### Your assignment
What you give back must match the records below exactly, apart from the pictures, which are omitted.

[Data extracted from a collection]
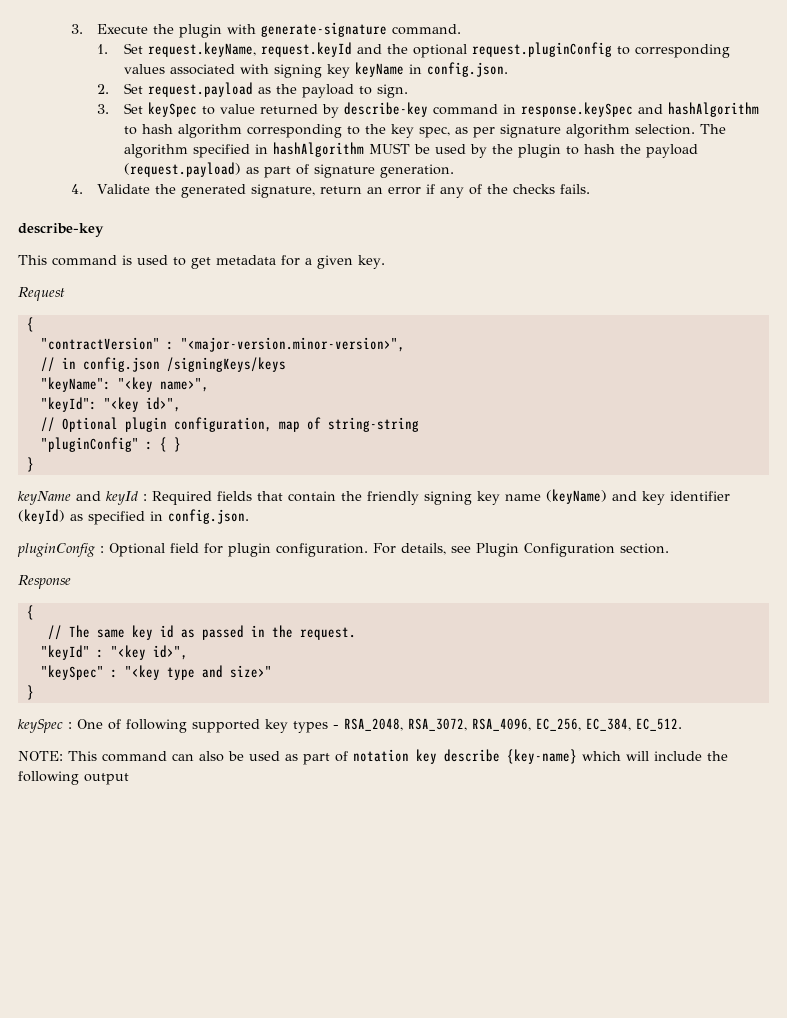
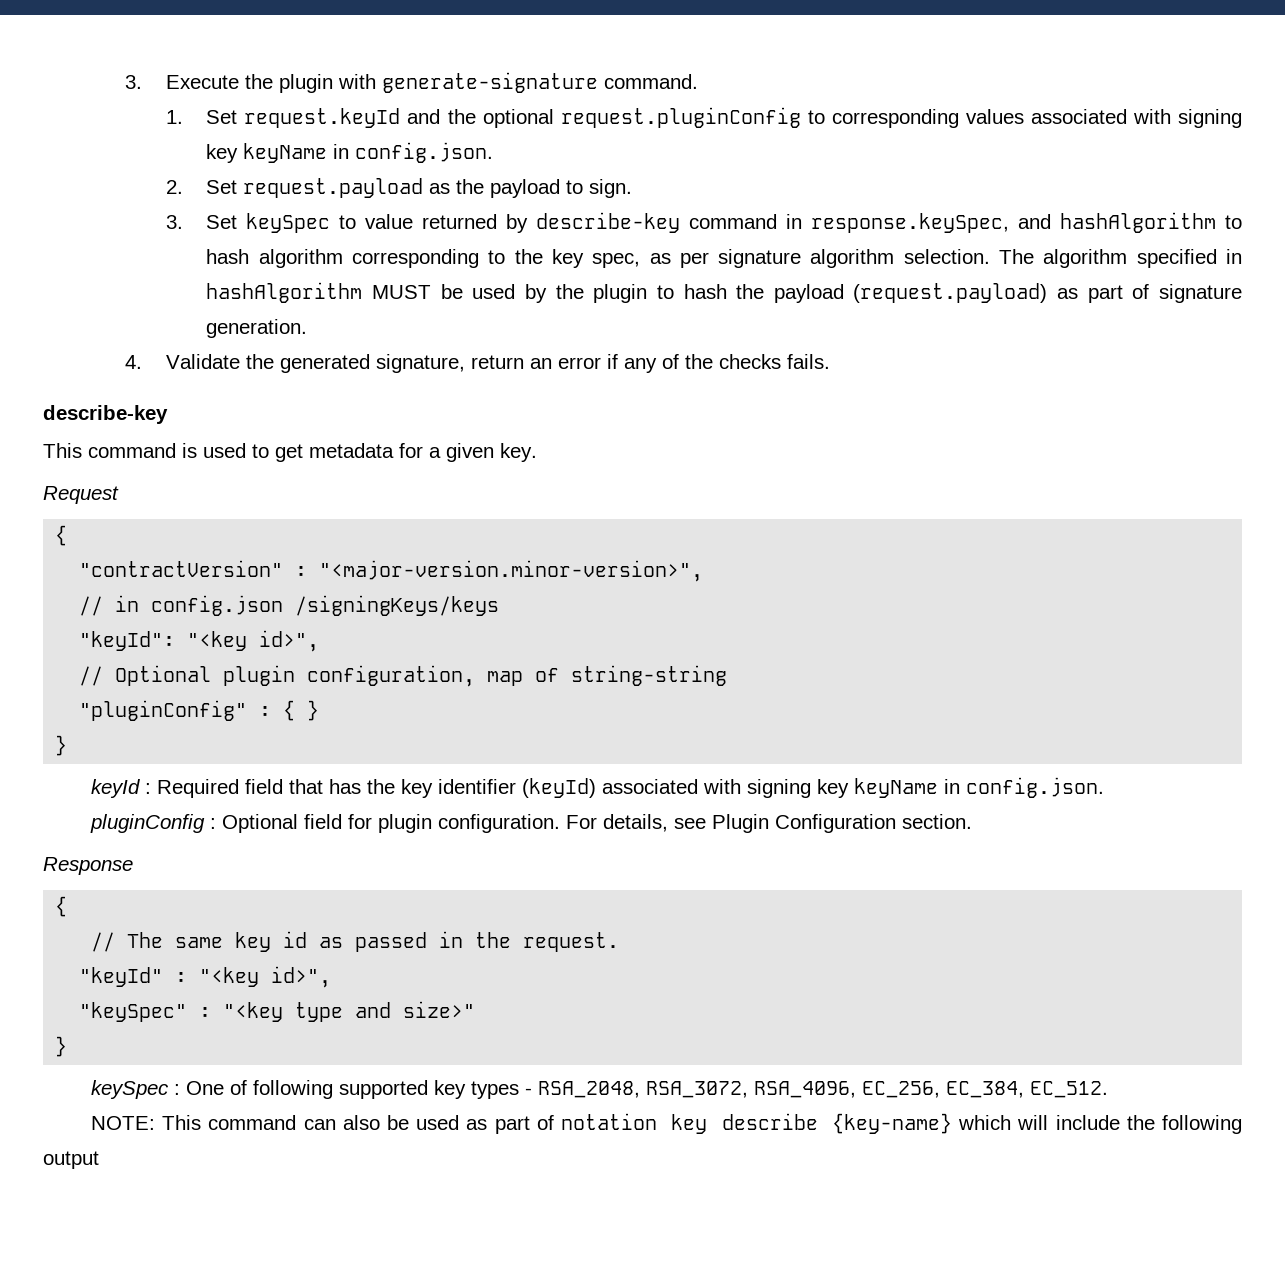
[147,42,256,57] request.keyName, -> (238, 117) none
[520,102,633,117] response.keySpec -> [811,213,1010,233] response.keySpec,
[40,377,209,392] // "keyName": "<key name>", -> (500, 605) none
[18,491,101,505] keyName and -> (68, 745) none
[217,489,730,505] [18,509,145,525] fields that contain the friendly signing key name (keyName) and key identifier (keyId) as specified -> [245,778,939,798] field that has the key identifier (keyId) associated with signing key keyName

### Task answer
[147,42,256,57] request.keyName, -> (238, 117) none
[520,102,633,117] response.keySpec -> [811,213,1010,233] response.keySpec,
[40,377,209,392] // "keyName": "<key name>", -> (500, 605) none
[18,491,101,505] keyName and -> (68, 745) none
[217,489,730,505] [18,509,145,525] fields that contain the friendly signing key name (keyName) and key identifier (keyId) as specified -> [245,778,939,798] field that has the key identifier (keyId) associated with signing key keyName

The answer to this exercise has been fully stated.